Alberto Frau, direttore generale Coldiretti Marche
«Sulla gestione della fauna selvatica, e in particolare adesso sui piccioni, va fatto un plauso alla Regione perché sta dimostrando un approccio meno ideologico e più sensibilità nei confronti degli agricoltori, la categoria più danneggiata dallo squilibrio ambientale dovuto al proliferare indisturbato delle specie più invasive».
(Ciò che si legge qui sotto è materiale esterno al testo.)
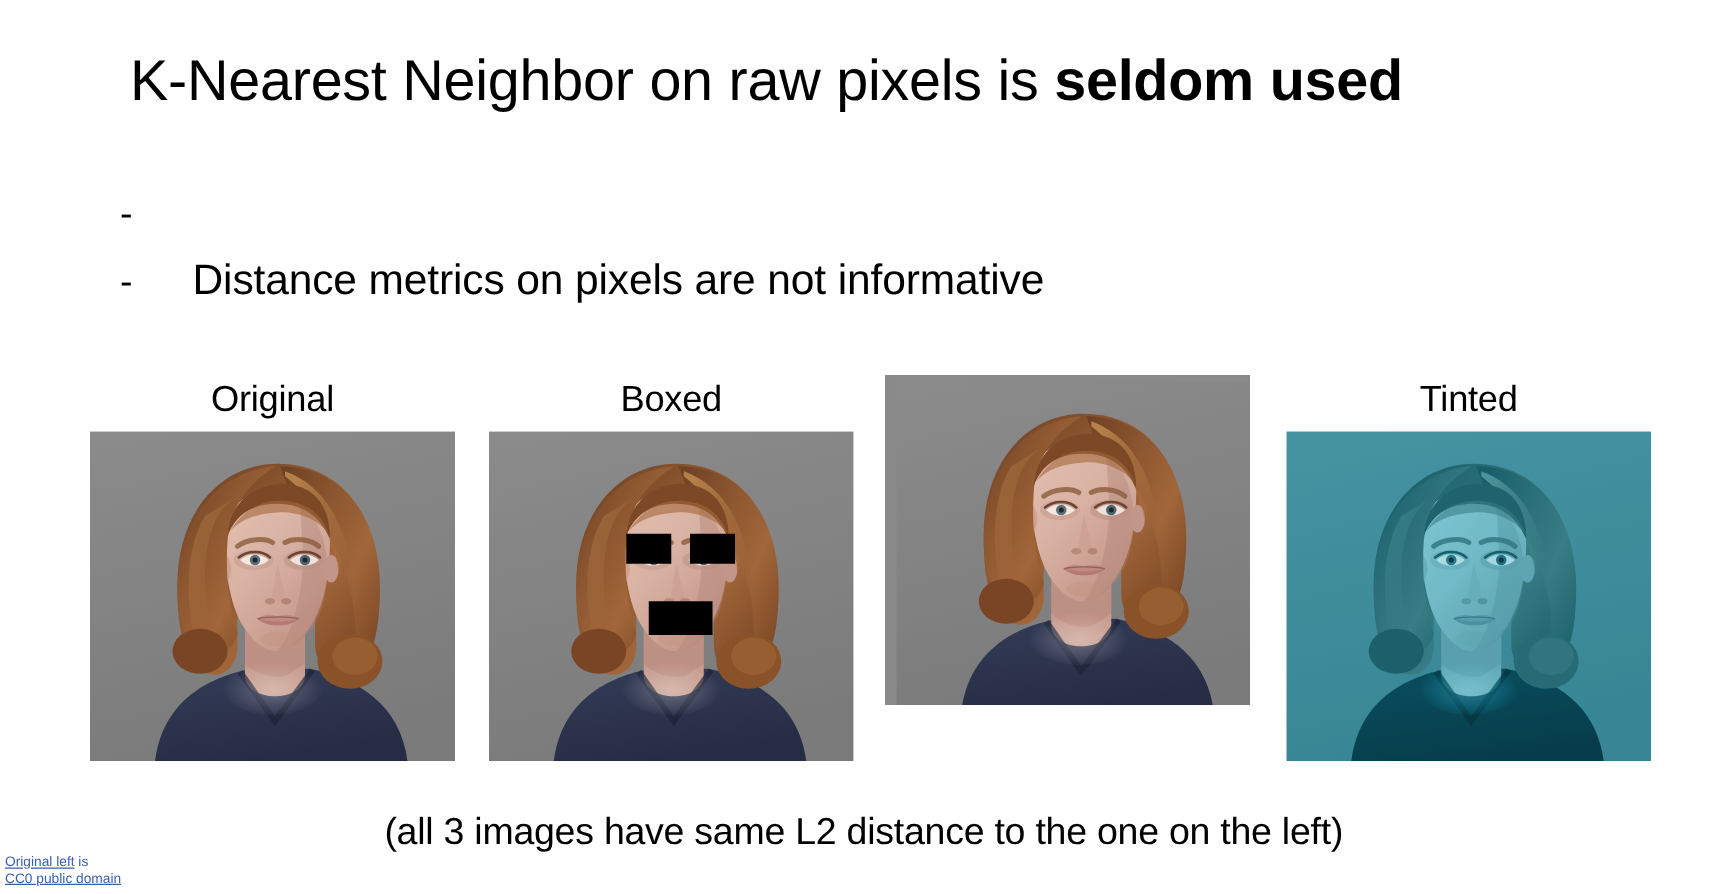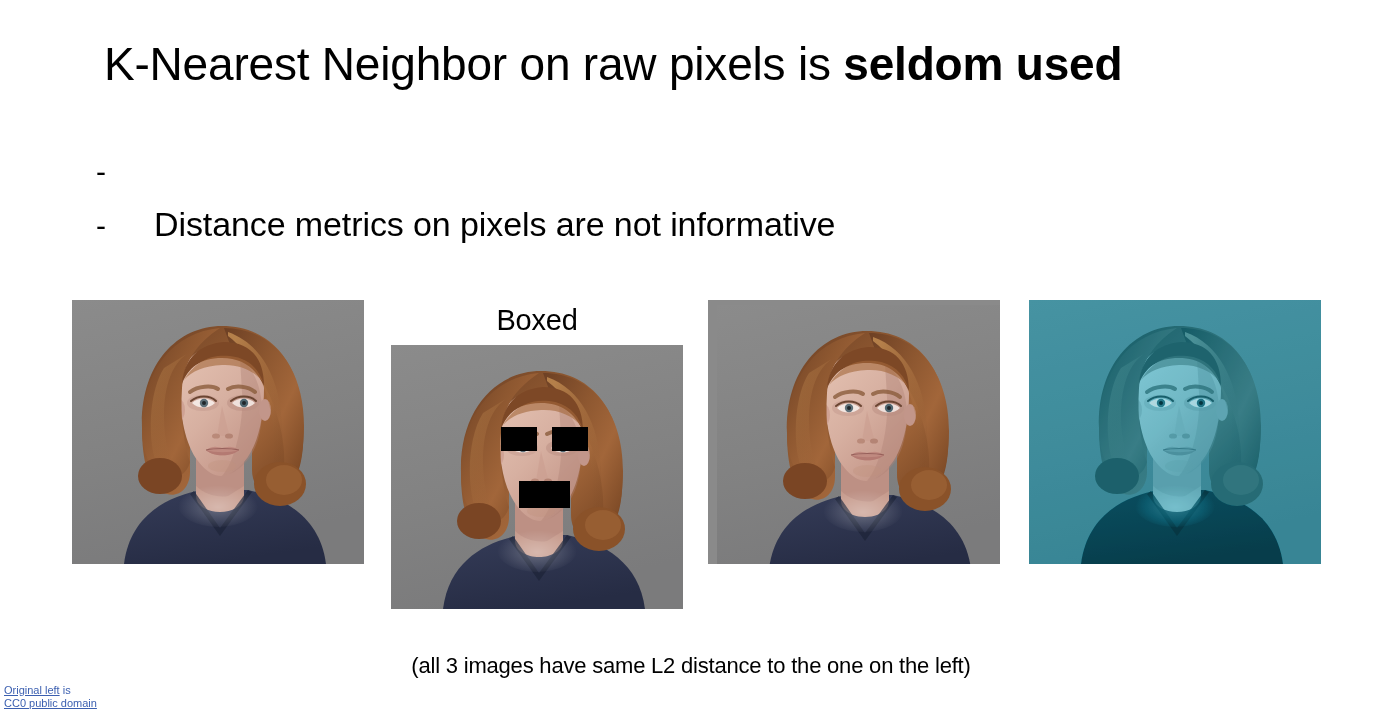"Original" div.panel-label { html: none -> <div>Original</div> }
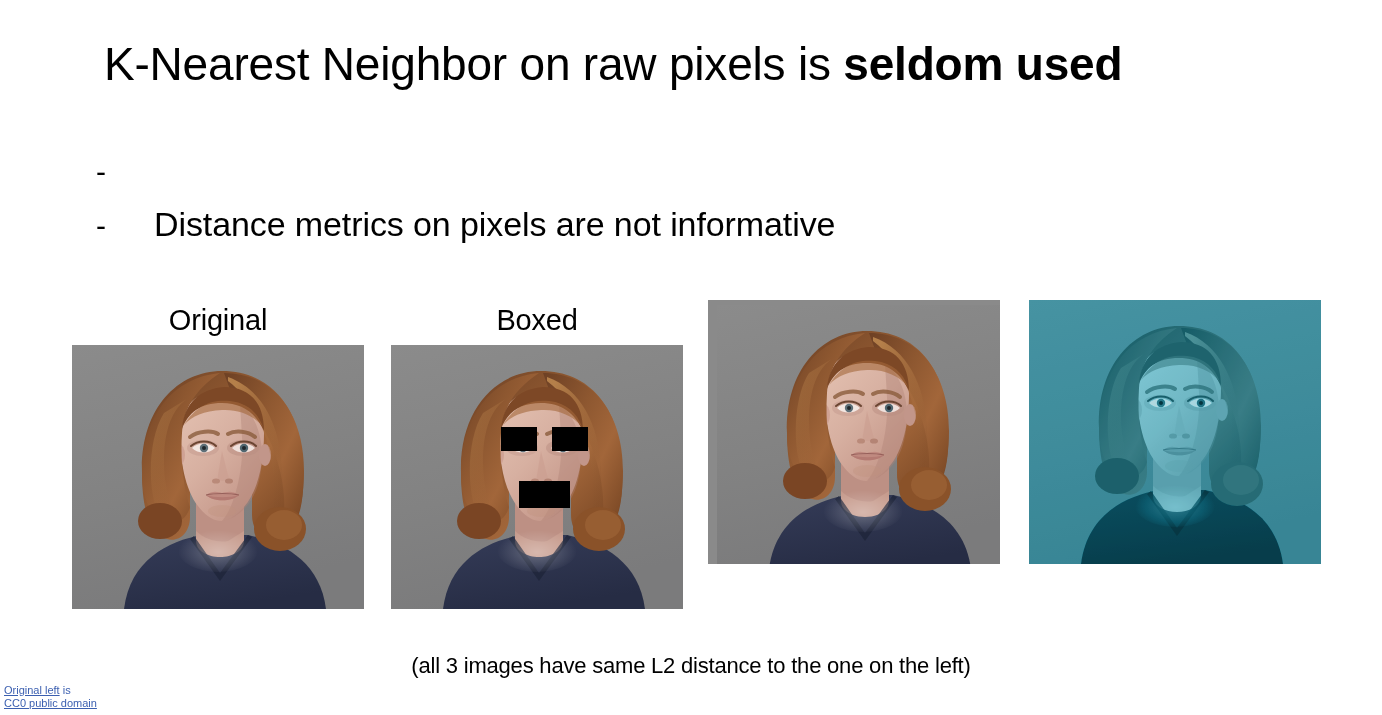"Tinted" div.panel-label { html: none -> <div>Tinted</div> }
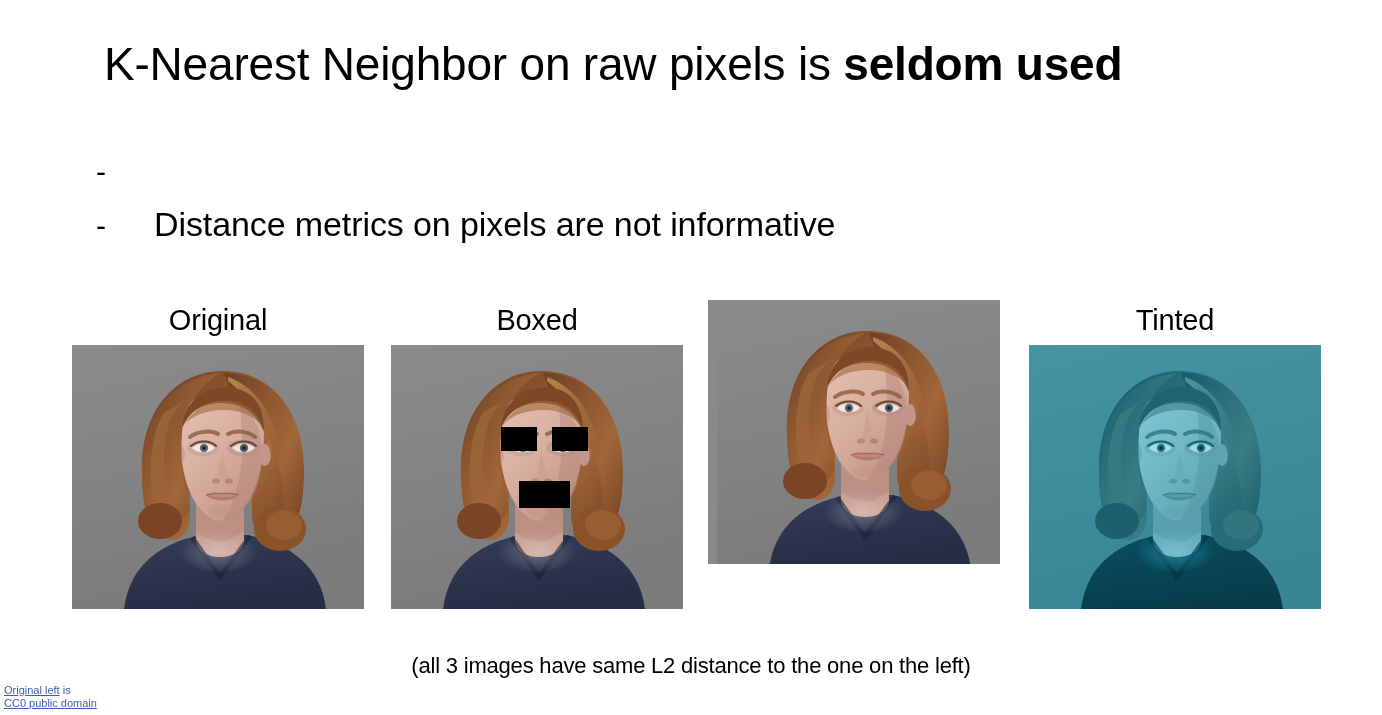"(all 3 images have same" #caption { font-size: 22px -> 30px }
Così Coldiretti Marche interviene sulle mosse che la Regione sta attuando sul contrasto al piccione. «L’aver autorizzato proprietari e conduttori dei fondi a intervenire direttamente sui propri terreni agricoli, come chiesto da tempo da Coldiretti, consentirà di tagliare i tempi di intervento per difendere le semine – spiega Alberto Frau, direttore generale di Coldiretti Marche -. Occorre tutelare le imprese, soprattutto quelle che coltivano girasole particolarmente colpito dalla incursioni dei piccioni che popolano le città e si spostano nelle aree rurali a caccia di cibo. Proprio il girasole, è una coltivazione talmente diffusa nelle Marche che la nostra è la prima regione d’Italia e al centro degli accordi di valorizzazione dell’olio di semi 100% italiano frutto dell’accordo tra Filiera agricola italiana spa (Fdai) e Olitalia. Contratti di filiera che riguardano circa 150 imprese agricole per quasi 2mila ettari di terreni, secondo i dati di Consorzi Agrari d’Italia».